> Work required: Your answer should hold all lines of the entries that include the word "text".

> Supplied entries:
━━━━━━
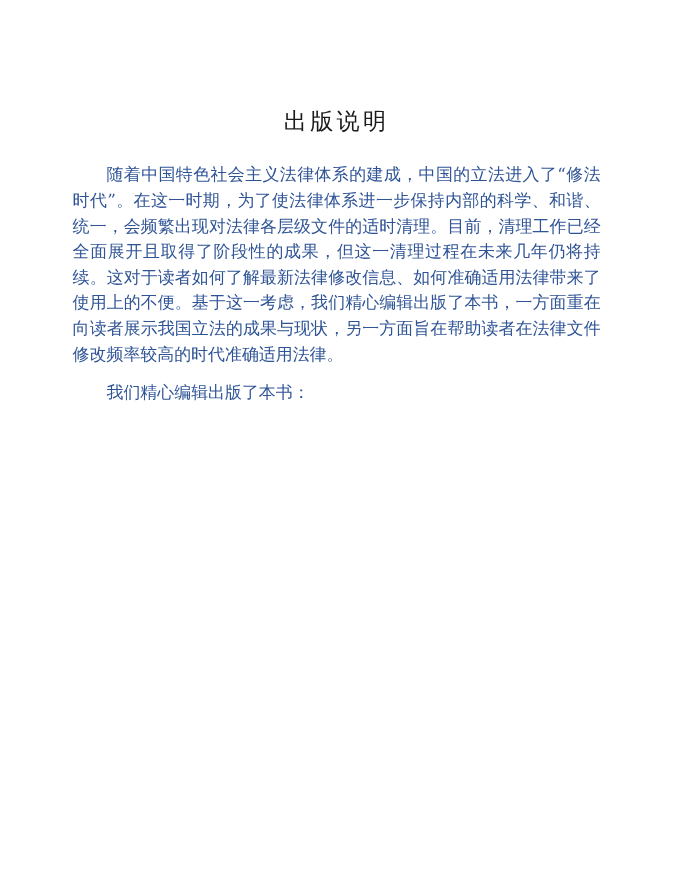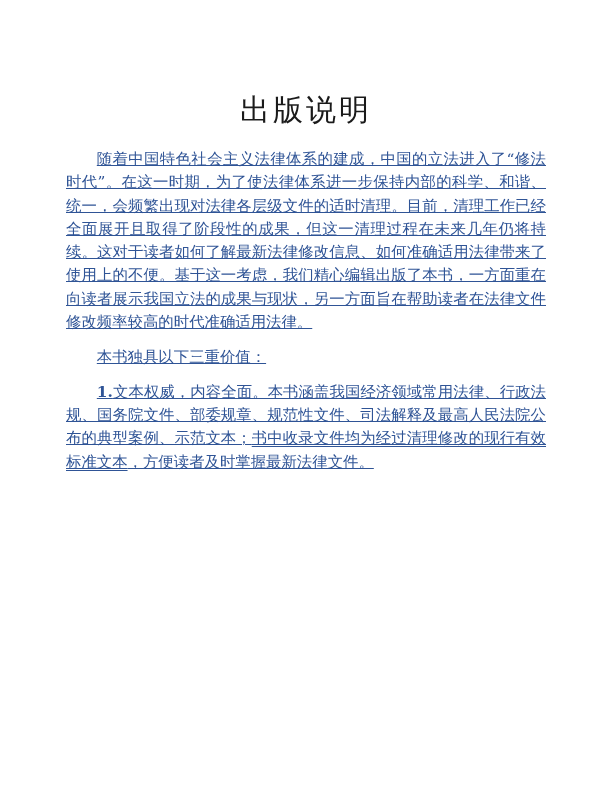--- a/index.html
+++ b/index.html
@@ -12,49 +12,47 @@
     width: 612px;
     height: 792px;
     background: #ffffff;
     box-sizing: border-box;
     padding: 93px 66px 0 66px;
     overflow: hidden;
     font-family: "DejaVu Serif", "Liberation Serif", serif;
   }
   .title {
     margin: 0;
-    font-size: 30px;
+    font-size: 21px;
     font-weight: 400;
     line-height: 34px;
     letter-spacing: 3px;
     text-align: center;
     color: #1a1a1a;
   }
   .content {
     margin-top: 21px;
     font-size: 15.4px;
     line-height: 23.3px;
     text-align: justify;
     text-justify: inter-character;
-    text-decoration: underline;
   }
   .content p {
     margin: 0 0 11.6px 0;
     text-indent: 2em;
   }
   .seg-bold { font-weight: bold; }
   .seg-underline {
     text-decoration: underline;
     text-underline-offset: 3px;
     text-decoration-thickness: 1px;
   }
 </style>
 </head>
 <body>
 
 <div class="page" style="background: rgb(255, 255, 255);">
   <h1 class="title" style="color: rgb(26, 26, 26);">出版说明</h1>
   <div class="content" id="content" style="color: rgb(47, 84, 150);">
       <p><span>随着中国特色社会主义法律体系的建成，中国的立法进入了“修法时代”。在这一时期，为了使法律体系进一步保持内部的科学、和谐、统一，会频繁出现对法律各层级文件的适时清理。目前，清理工作已经全面展开且取得了阶段性的成果，但这一清理过程在未来几年仍将持续。这对于读者如何了解最新法律修改信息、如何准确适用法律带来了使用上的不便。基于这一考虑，我们精心编辑出版了本书，一方面重在向读者展示我国立法的成果与现状，另一方面旨在帮助读者在法律文件修改频率较高的时代准确适用法律。</span></p>
-      <p><span>本书独具以下三重价值：</span></p>
-      <p><span class="seg-bold">1.</span><span>文本权威，内容全面。本书涵盖我国经济领域常用法律、行政法规、国务院文件、部委规章、规范性文件、司法解释及最高人民法院公布的典型案例、示范文本；</span><span class="seg-underline">书中收录文件均为经过清理修改的现行有效标准文本</span><span>，方便读者及时掌握最新法律文件。</span></p>
+      <p><span>我们精心编辑出版了本书：</span></p>
     </div>
 </div>
 
 </body></html>

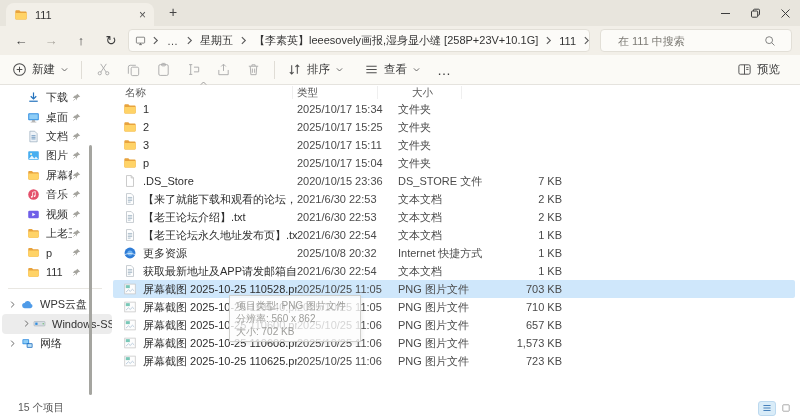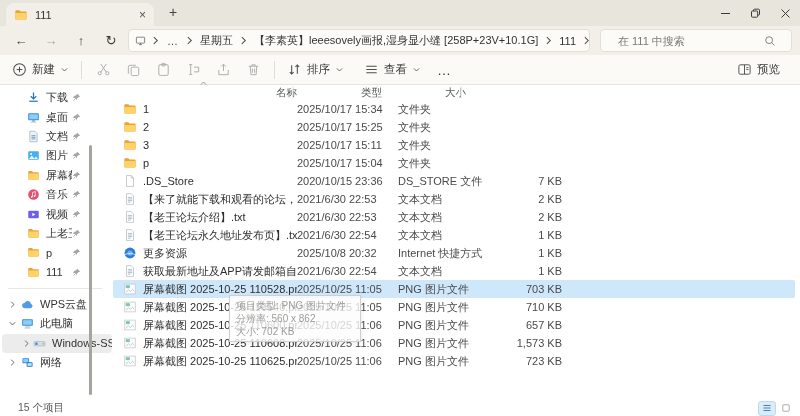--- a/index.html
+++ b/index.html
@@ -60,21 +60,21 @@
   .sdivider{height:1px;background:#e9e7e2;margin:6px 10px 6px 8px;}
   .srow.tree{padding-left:8px;}
   .srow.tree .tchev{display:flex;align-items:center;width:13px;}
   .srow.tree .tchev svg{width:9px;height:9px;display:block;}
   .srow.child{padding-left:20px;}
   .srow.selected{background:#ececec;border-radius:4px;margin-left:2px;}
   .sb-scroll{position:absolute;left:89px;top:60px;width:3px;height:250px;background:#a5a5a0;border-radius:2px;}
   
   .main{position:absolute;left:113px;top:85px;right:0;bottom:16px;background:#fff;}
   .lheader{position:relative;display:flex;height:15px;font-size:10.5px;color:#5a5a5a;align-items:center;}
-  .hc{box-sizing:border-box;position:relative;text-align:right;}
+  .hc{box-sizing:border-box;position:relative;}
   .hc.name{width:184px;padding-left:12px;}
   .hc.date{width:101px;}
   .hc.type{width:85px;}
   .hc.size{width:84px;padding-left:30px;}
   .hc::after{content:"";position:absolute;right:4px;top:0;width:1px;height:13px;background:#efefef;}
   .sortcaret{position:absolute;left:86px;top:-6px;}
   .sortcaret svg{width:9px;height:9px;display:block;}
   .rows{position:absolute;left:0;top:15px;right:5px;}
   .frow{display:flex;align-items:center;height:18px;font-size:11px;color:#2e2e2e;border-radius:2px;}
   .frow.sel{background:#cfe7fb;}
@@ -452,36 +452,20 @@
               <path d="M4.2 2.2L8 6l-3.8 3.8" fill="none" stroke="#5a5a5a" stroke-width="1.2"></path>
             </svg>
           </span>
           <span class="sicon">
             <svg viewBox="0 0 16 16">
               <path d="M4.6 12.5a3.1 3.1 0 0 1-.2-6.2 4.1 4.1 0 0 1 7.9 1.1 2.6 2.6 0 0 1-.7 5.1z" fill="#4f9be8"></path>
             </svg>
           </span>
           <span class="slabel">WPS云盘</span>
         </div>
-        <div class="srow tree">
-          <span class="tchev">
-            <svg viewBox="0 0 12 12">
-              <path d="M2.2 4.2L6 8l3.8-3.8" fill="none" stroke="#5a5a5a" stroke-width="1.2"></path>
-            </svg>
-          </span>
-          <span class="sicon">
-            <svg viewBox="0 0 16 16">
-              <rect x="1.5" y="2.8" width="13" height="8" rx="1" fill="#2e8ce0"></rect>
-              <rect x="2.7" y="3.9" width="10.6" height="5.7" fill="#8ecdf6"></rect>
-              <rect x="5" y="11.8" width="6" height="1" fill="#9a9a9a"></rect>
-              <rect x="4" y="13.2" width="8" height="1" fill="#c6c6c6"></rect>
-            </svg>
-          </span>
-          <span class="slabel">此电脑</span>
-        </div>
         <div class="srow tree child selected">
           <span class="tchev">
             <svg viewBox="0 0 12 12">
               <path d="M4.2 2.2L8 6l-3.8 3.8" fill="none" stroke="#5a5a5a" stroke-width="1.2"></path>
             </svg>
           </span>
           <span class="sicon">
             <svg viewBox="0 0 16 16">
               <rect x="1.2" y="5.5" width="13.6" height="5.5" rx="1" fill="#d7dde3" stroke="#9aa4ad" stroke-width=".6"></rect>
               <rect x="2.8" y="6.9" width="2.8" height="2.8" fill="#2e8ce0"></rect>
━━━━━━
> Solution:
     text-align: center;
     text-align: justify;
     text-justify: inter-character;
-    text-decoration: underline;
     text-indent: 2em;
     text-decoration: underline;
     text-underline-offset: 3px;
     text-decoration-thickness: 1px;
-  .hc{box-sizing:border-box;position:relative;text-align:right;}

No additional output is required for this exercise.